AI Models Show Strong Vaccine Knowledge, but Gaps Remain Across Languages and Topics
A new study published in npj Vaccines has evaluated the accuracy of large language models (LLMs) in answering vaccine-related questions across multiple languages, revealing both impressive capabilities and critical limitations.
The Study at a Glance
Researchers developed VaxEval, a multilingual benchmark consisting of 1,886 multiple-choice questions covering 14 vaccines in English, Spanish, and Chinese.
Questions spanned a wide range of topics:
- Vaccination schedules
- Efficacy and safety
- Adverse effects
- Myths and misconceptions
- Access and cost
- Disease prevention
Sources included: WHO, CDC, UNICEF, Africa CDC, AMA, Immunize.org, and peer-reviewed literature.
Models and Methods Tested
A total of 13 LLMs were assessed:
- GPT-4.5, GPT-4o, GPT-4, GPT-3.5-Turbo
- Claude 3 Opus, Gemini 1.5 Pro
- Llama-4 Maverick, DeepSeek-V3, Grok-3
- Qwen 2.5, GLM-4, Reka Core, Yi-Lightning
Prompting methods included zero-shot, few-shot, and chain-of-thought approaches.
Key Results
Average accuracy: 86.0% (English), 83.7% (Spanish), 80.0% (Chinese).
GPT-4o achieved the highest overall accuracy at 90.3%, closely followed by Llama-4 Maverick (90.2%) and DeepSeek-V3 (89.6%).
Flagship models showed 57% higher odds of correct answers compared to earlier systems.
Prompting Strategy Matters
- Few-shot prompting increased the likelihood of correct responses by 17% compared to zero-shot.
- Chain-of-thought prompting was surprisingly associated with 21% lower odds of correctness.
Accuracy Varies by Vaccine and Topic
Best-performing vaccines:
Vaccine Accuracy Influenza 90.5% Hepatitis A 89.5% HPV 88.4% COVID-19 85.3%Most challenging vaccines:
Vaccine Accuracy Dengue 76.4% Pneumococcal 77.7% RSV 80.6% Meningococcal 81.7%By topic:
- Highest accuracy: Misconceptions (93.0%), Prevention (90.0%), Regulatory (87.2%)
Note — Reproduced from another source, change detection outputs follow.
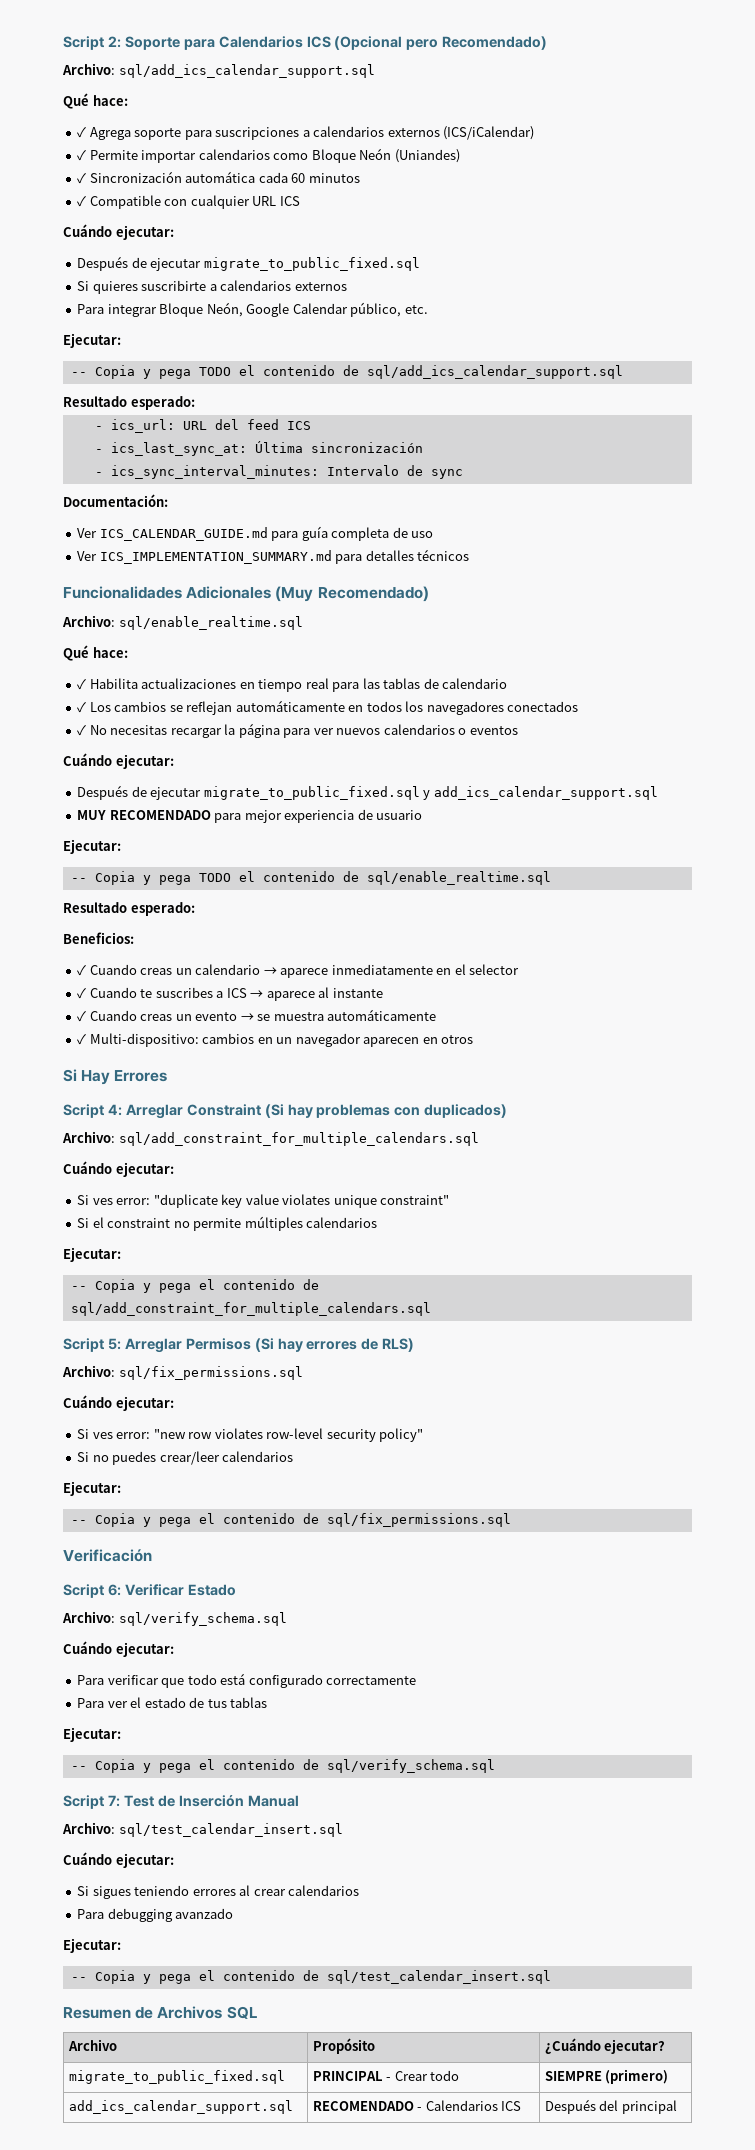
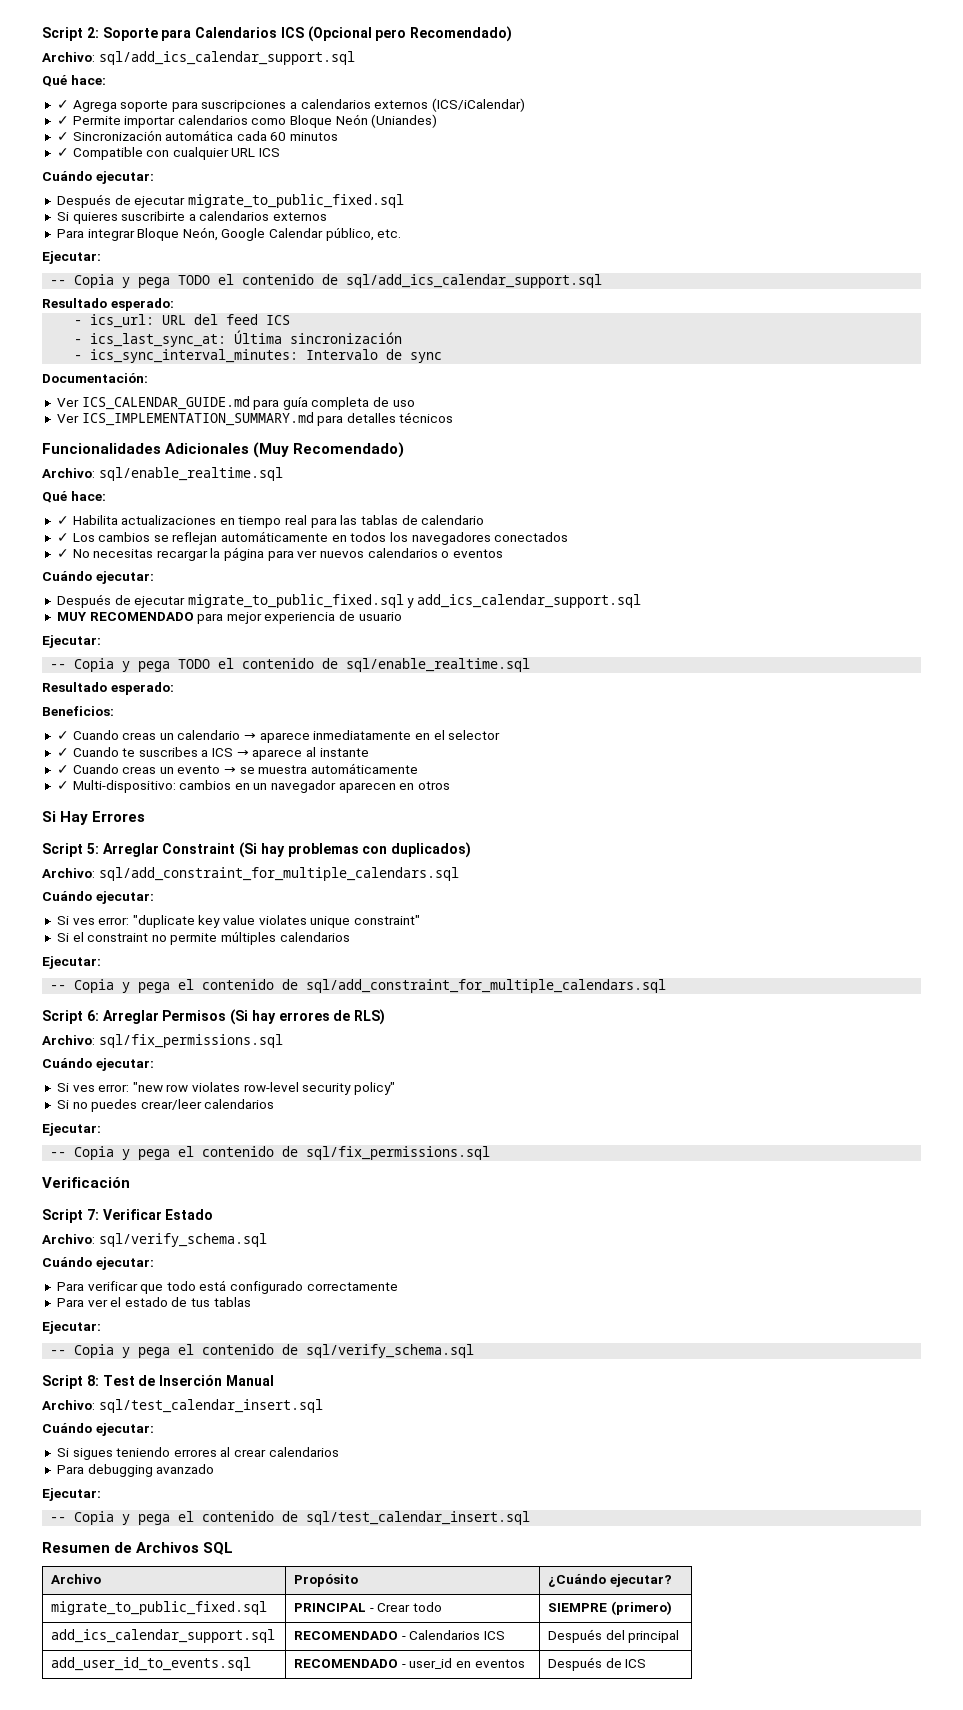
- Script 4: Arreglar Constraint (Si hay problemas con duplicados)
+ Script 5: Arreglar Constraint (Si hay problemas con duplicados)
- Script 5: Arreglar Permisos (Si hay errores de RLS)
+ Script 6: Arreglar Permisos (Si hay errores de RLS)
- Script 6: Verificar Estado
+ Script 7: Verificar Estado
- Script 7: Test de Inserción Manual
+ Script 8: Test de Inserción Manual
+ add_user_id_to_events.sql | RECOMENDADO - user_id en eventos | Después de ICS

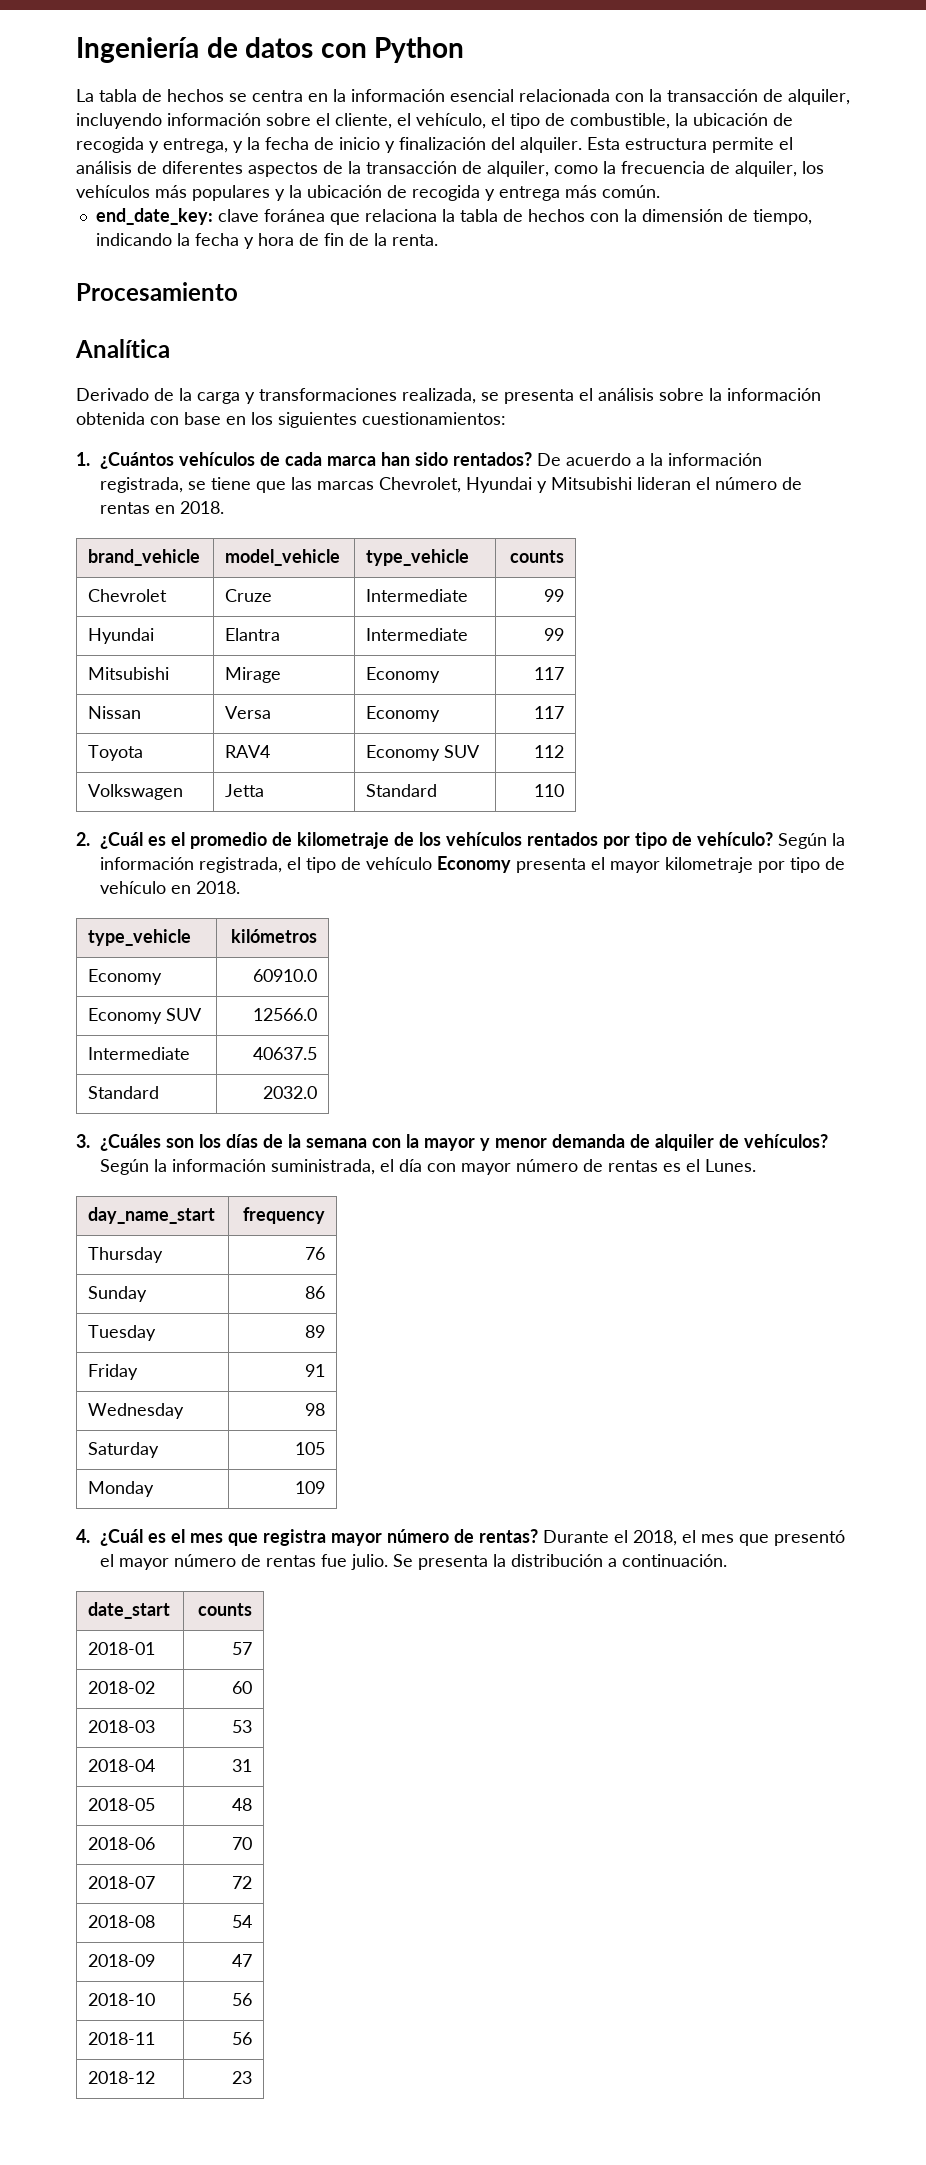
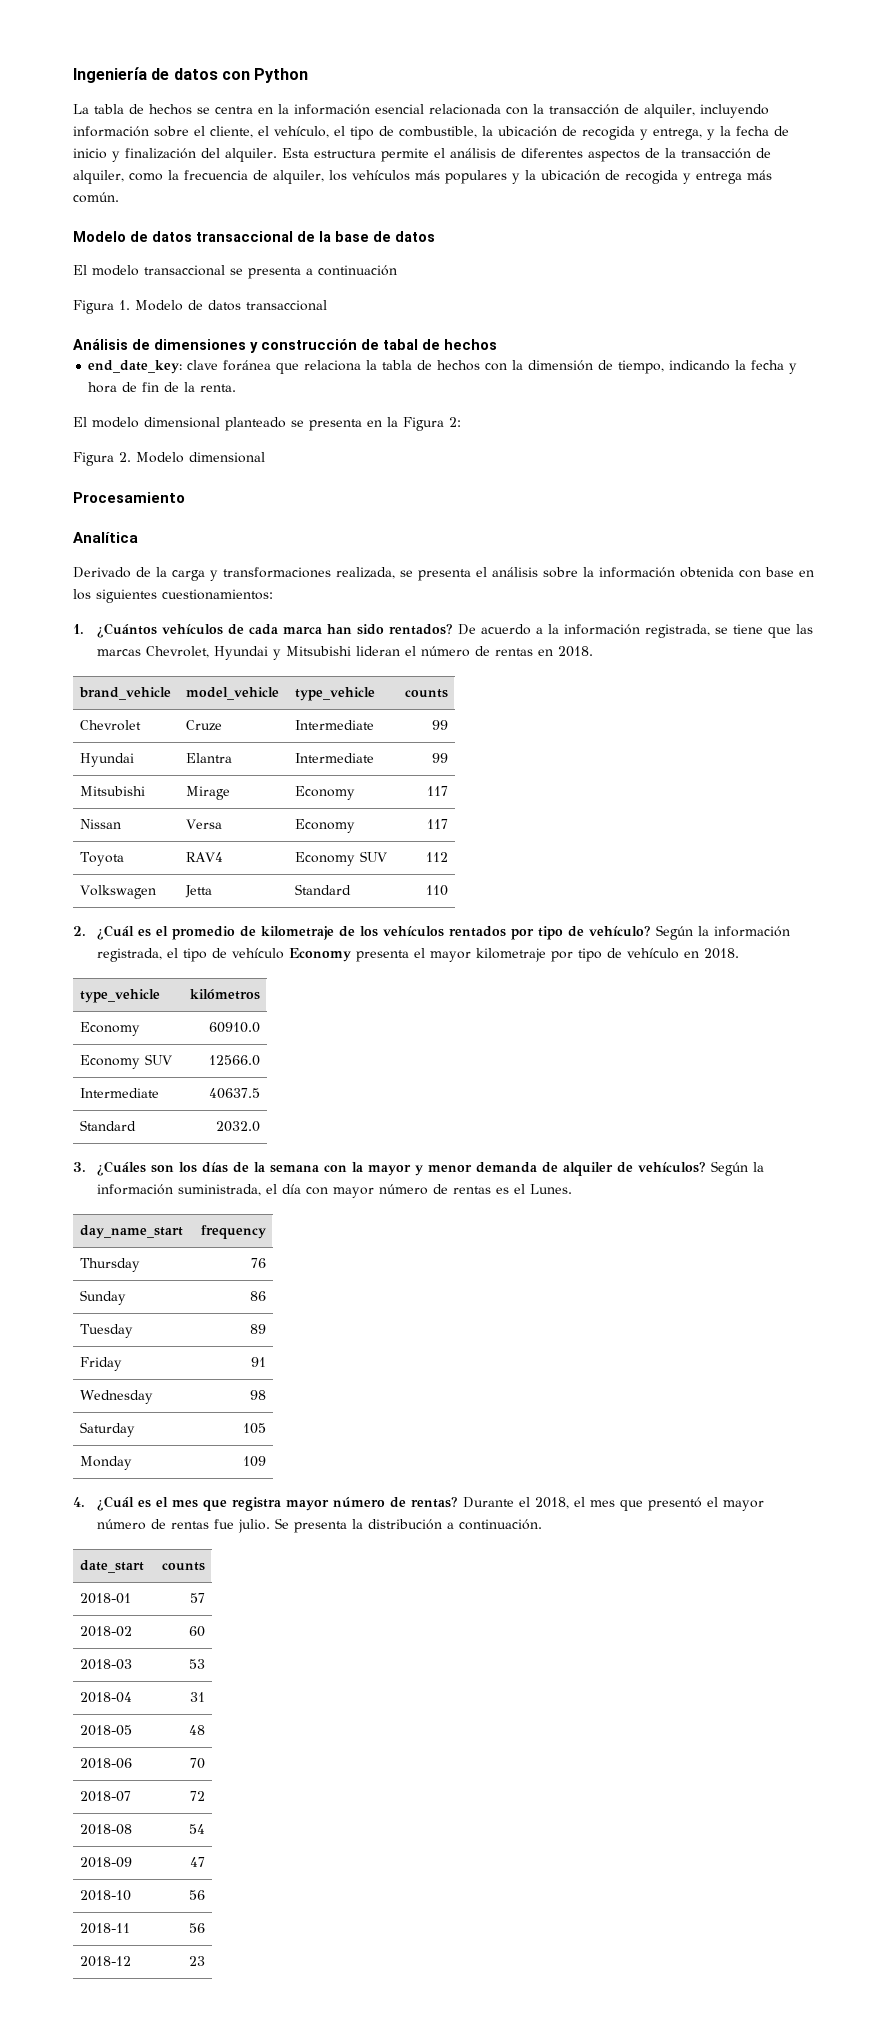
+ Modelo de datos transaccional de la base de datos
+ El modelo transaccional se presenta a continuación
+ Figura 1. Modelo de datos transaccional
+ Análisis de dimensiones y construcción de tabal de hechos
+ El modelo dimensional planteado se presenta en la Figura 2:
+ Figura 2. Modelo dimensional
- Lowest accuracy: Vaccine types/basic info (82.5%), Dosing/recommendations (82.5%), Cost/accessibility (82.6%)
Error Analysis Reveals Recurrent Weaknesses
An analysis of 150 incorrect responses found that:
Nearly half of all errors involved overgeneralization.
Other common error types included:
- Incorrect dosing intervals
- Misidentification of contraindications
- Incorrect age-based eligibility recommendations
- Inability to distinguish between vaccine types
Conclusions and Cautions
"Multiple-choice accuracy does not establish clinical reliability."
The authors emphasize that while modern LLMs demonstrate substantial vaccine-related knowledge, they exhibit weaknesses in areas requiring explicit clinical guidance. Inconsistent accuracy across vaccines and languages persists.
Critical takeaway: Before deployment in health settings, the study stresses the need for oversight, continuous evaluation, and robust safeguards. Further studies are needed to assess the real-world effectiveness of AI-supported health communication.